Effectiveness of fall prevention interventions in residential aged care and community settings: an umbrella review.
Study Goal
The researchers aimed to determine the impact of Vitamin D interventions on fall prevention outcomes in older adults living in residential aged care (RAC) and community settings.
Results Summary
Vitamin D interventions may be beneficial in community-dwelling populations but not in RAC settings. The study did not find consistent reductions in falls or fall-related outcomes for Vitamin D in RAC settings.
Population
Older adults living in residential aged care (RAC) or community settings.
Effective Dosage
Not specified
Duration
Not specified
Interactions
None mentioned
| Intervention | Direction | Endpoint | Population | Dosage | Impact | Claim # |
|---|---|---|---|---|---|---|
exercise | decrease | falls | older adults in RAC and community settings | - | demonstrated the most consistent reduction | #1 |
exercise | decrease | people who have had a fall | older adults in RAC and community settings | - | demonstrated the most consistent reduction | #2 |
multifactorial | decrease | falls | older adults in RAC and community settings | - | were also beneficial | #3 |
multifactorial | decrease | falls | older adults in RAC settings | - | demonstrated more consistent reduction | #4 |
multifactorial | decrease | people who fall | older adults in RAC settings | - | demonstrated more consistent reduction | #5 |
vitamin D | decrease | falls | community-dwelling populations | - | may be beneficial | #6 |
vitamin D | no change | falls | RAC settings | - | not beneficial | #7 |
exercise | decrease | fall-related fractures | older adults in RAC and community settings | - | beneficial | #8 |
augmenting exercise to become multifactorial | decrease | incidence of falls | older adults in both settings | - | may also improve | #9 |
INTRODUCTION: Preventing falls is a priority for aged care providers. Research to date has focused on fall prevention strategies in single settings (e.g., residential aged care (RAC) or community settings). However, some aged care providers deliver care, including fall prevention interventions, across RAC and community settings.
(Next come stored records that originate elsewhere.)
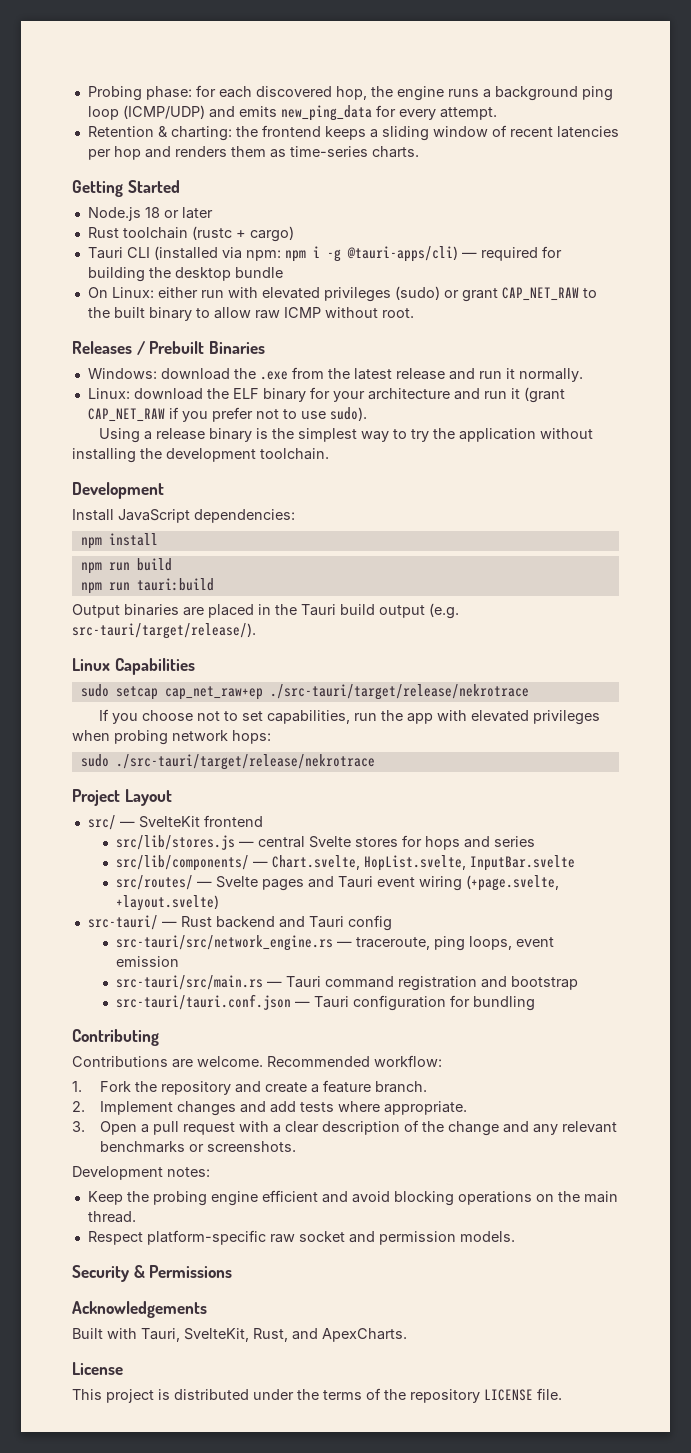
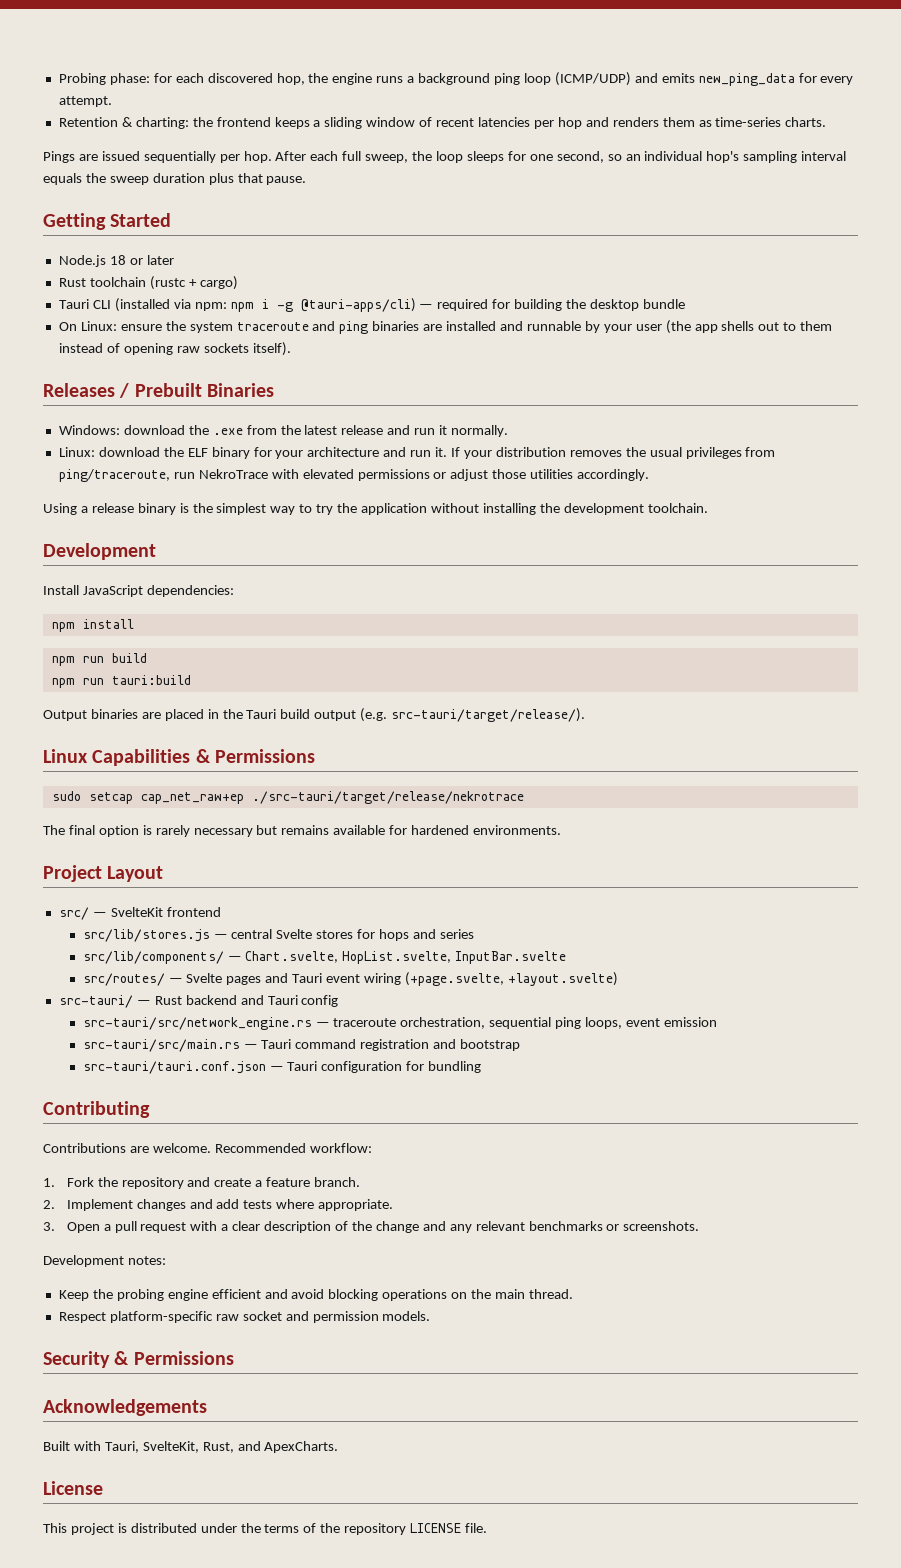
+ Pings are issued sequentially per hop. After each full sweep, the loop sleeps for one second, so an individual hop's sampling interval equals the sweep duration plus that pause.
- On Linux: either run with elevated privileges (sudo) or grant CAP_NET_RAW to the built binary to allow raw ICMP without root.
+ On Linux: ensure the system traceroute and ping binaries are installed and runnable by your user (the app shells out to them instead of opening raw sockets itself).
- Linux: download the ELF binary for your architecture and run it (grant CAP_NET_RAW if you prefer not to use sudo).
+ Linux: download the ELF binary for your architecture and run it. If your distribution removes the usual privileges from ping/traceroute, run NekroTrace with elevated permissions or adjust those utilities accordingly.
- Linux Capabilities
+ Linux Capabilities & Permissions
- If you choose not to set capabilities, run the app with elevated privileges when probing network hops:
- sudo ./src-tauri/target/release/nekrotrace
+ The final option is rarely necessary but remains available for hardened environments.
- src-tauri/src/network_engine.rs — traceroute, ping loops, event emission
+ src-tauri/src/network_engine.rs — traceroute orchestration, sequential ping loops, event emission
We conducted an umbrella review to identify what type of fall prevention interventions had the greatest impact on falls outcomes in RAC and community settings. METHODS: Five databases were searched for systematic reviews of falls prevention randomised control trials in older adults living in the community or RAC. Data extracted included systematic review methods, population characteristics, intervention characteristics, setting details (RAC or community), and fall-related outcomes (falls, people who have had a fall, fall-related hospitalisations, and fall-related fractures). Review quality was appraised using the Assessment of Multiple Systematic Reviews-2 tool. RESULTS: One-hundred and six systematic reviews were included; 63 and 19 of these stratified results by community and RAC settings respectively, the remainder looked at both settings. The most common intervention types discussed in reviews included 'exercise' (61%, n = 65), 'multifactorial' (two or more intervention types delivered together) (26%, n = 28), and 'vitamin D' (18%, n = 19). In RAC and community settings, 'exercise' interventions demonstrated the most consistent reduction in falls and people who have had a fall compared to other intervention types. 'Multifactorial' interventions were also beneficial in both settings however demonstrated more consistent reduction in falls and people who fall in RAC settings compared to community settings. 'Vitamin D' interventions may be beneficial in community-dwelling populations but not in RAC settings. It was not possible to stratify fall-related hospitalisation and fall-related fracture outcomes by setting due to limited number of RAC-specific reviews (n = 3 and 0 respectively). CONCLUSION: 'Exercise' interventions may be the most appropriate falls prevention intervention for older adults in RAC and community settings as it is beneficial for multiple fall-related outcomes (falls, fall-related fractures, and people who have had a fall). Augmenting 'exercise' interventions to become 'multifactorial' interventions may also improve the incidence of falls in both settings.